Наши глаза встретились. Сахиб шагнул навстречу, мы обнялись и потом долго, долго жали друг другу руки, не находя слов.
Подошел майор Калинин и объявил, что собрал нас всех, чтобы поздравить Сахиба, нашего давнего друга, со знаменательным событием – вручением высшего афганского ордена.
Для меня же самой большей наградой было то, что Сахиб жив и снова с нами.
Торжественная часть продолжалась недолго, и вскоре мы с Сахибом смогли поговорить наедине. Я пригласил его к себе в землянку. Когда мы вошли в комнату, то первое, что заметил он, был упакованный в дорогу чемодан.
– Уезжаешь, – догадался он.
– Да, Сахиб!
– Значит, это, возможно, последняя наша встреча, – грустно произнес он. – А я тебе так много хотел рассказать! – Он взглянул на часы. – Часа через полтора нас ждет на прием губернатор Пайкор.
– Тогда у нас есть еще время, чтобы поговорить.
Сахиб начал с того, что больше волновало и тревожило его последнее время.
– Знаешь, Виктор, пока я валялся в госпитале, банду, которая издевалась над моими родными, полностью уничтожили. Как жаль, что мне не пришлось приложить к этому руки.
– Не прибедняйся, друг, ведь если бы вы не обнаружили засаду на перевале, нам трудно бы пришлось. В числе трофеев мы захватили там несколько гранатометов и крупнокалиберных пулеметов, которые могли оказаться у твоего кровника, и тогда нам было бы труднее его уничтожить. Так что и ты, и твои товарищи приняли в разгроме банды самое непосредственное участие…
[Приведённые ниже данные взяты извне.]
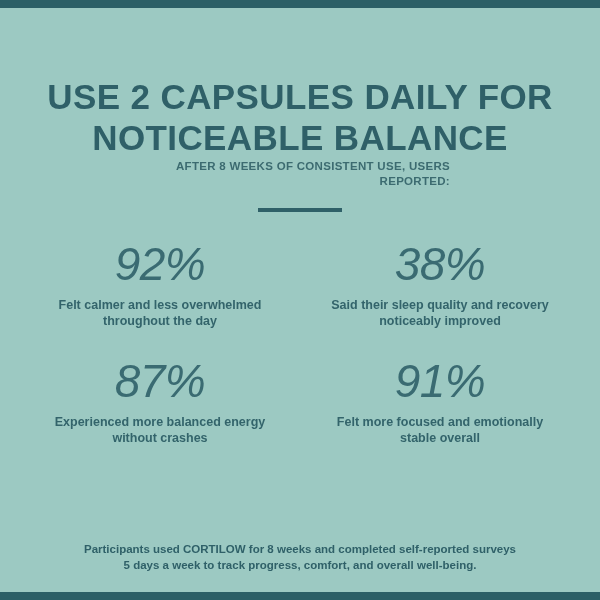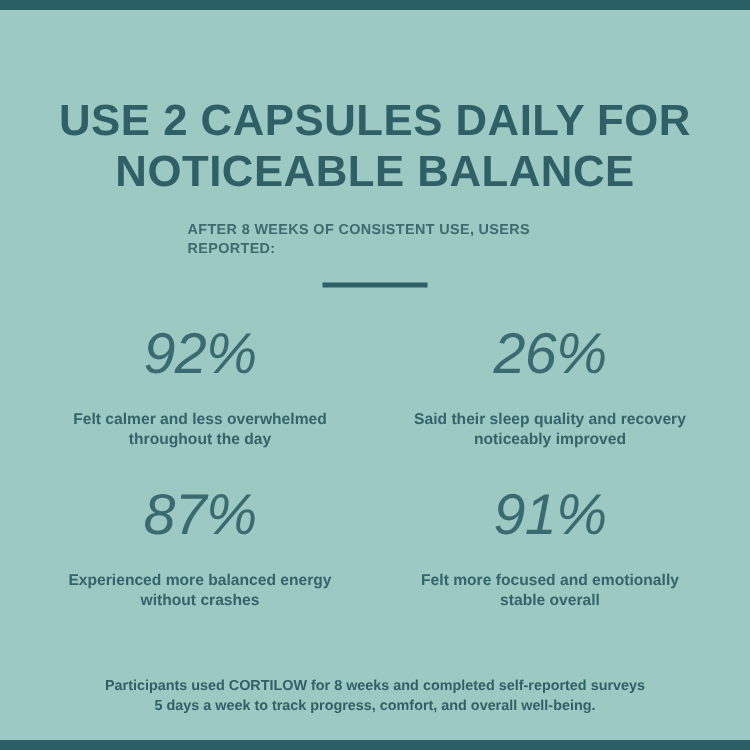"AFTER 8 WEEKS OF CONSISTENT" .subhead { margin-top: 18px -> none; text-align: left -> right }
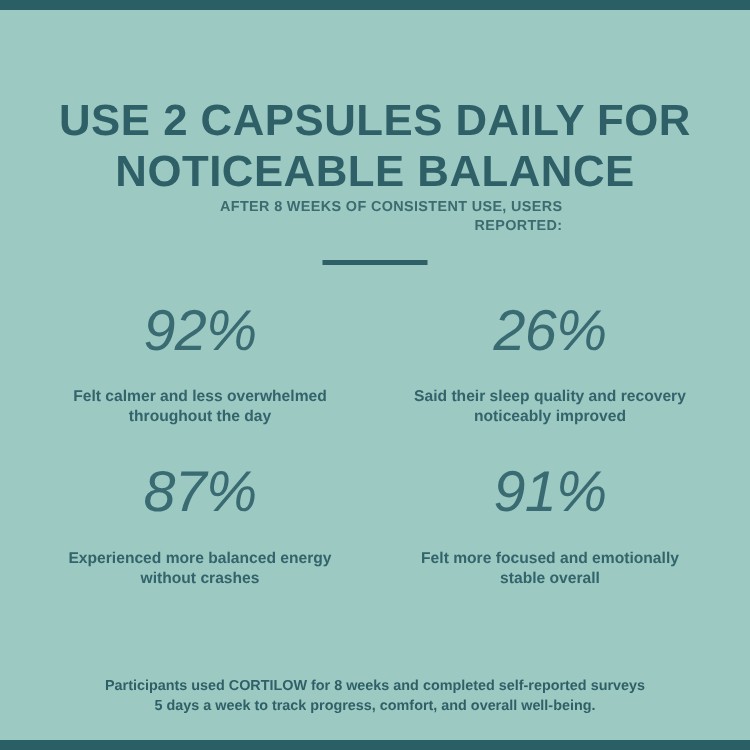"26%" div.value { text: 26% -> 38% }
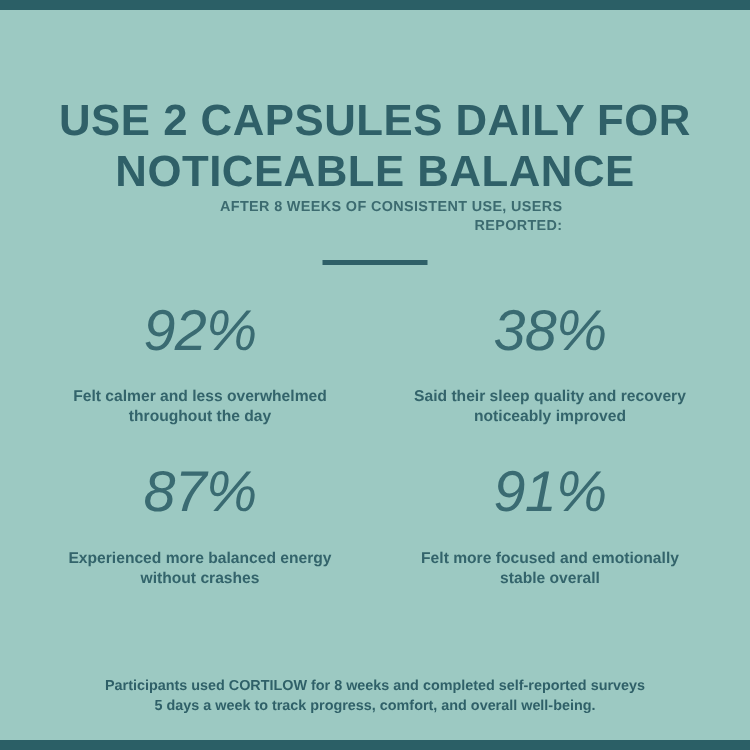"Felt calmer and less overwhelmed" .stat .label { margin-top: 18px -> 6px }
Гость, соглашаясь со мной, кивнул головой, но в глазах его по-прежнему стояла неприкрытая горечь.
– Сахиб, – после небольшой паузы, обратился я к афганцу, – я все хочу тебя спросить о твоем пакистанском друге.
– Об Исламе? – Сахиб встрепенулся, в глазах его вновь появился задорный блеск. – С тех пор, как мы с ним трудились на одной из Кабульских фабрик, прошло много лет. После Апрельской революции он вместе с нашей рабочей дружиной участвовал в установлении народной власти в кабульских пригородах. В одной из стычек с душманами был ранен. Пока он лежал в госпитале, наш отряд перебросили в провинцию, потом меня направили в Союз на учебу. Что стало с Исламом, я могу лишь догадываться. По всей видимости, он, узнав о военном перевороте в Пакистане, ушел туда. Он просто не смог бы жить здесь, зная, что родина в опасности. Вернувшись в Кабул, я всячески старался навести о нем справки. Но напрасно встречал караваны, опрашивал кочевников об Исламе, о нем не было ни слуху, ни духу. – Сахиб замолчал, перебирая янтарные камешки четок.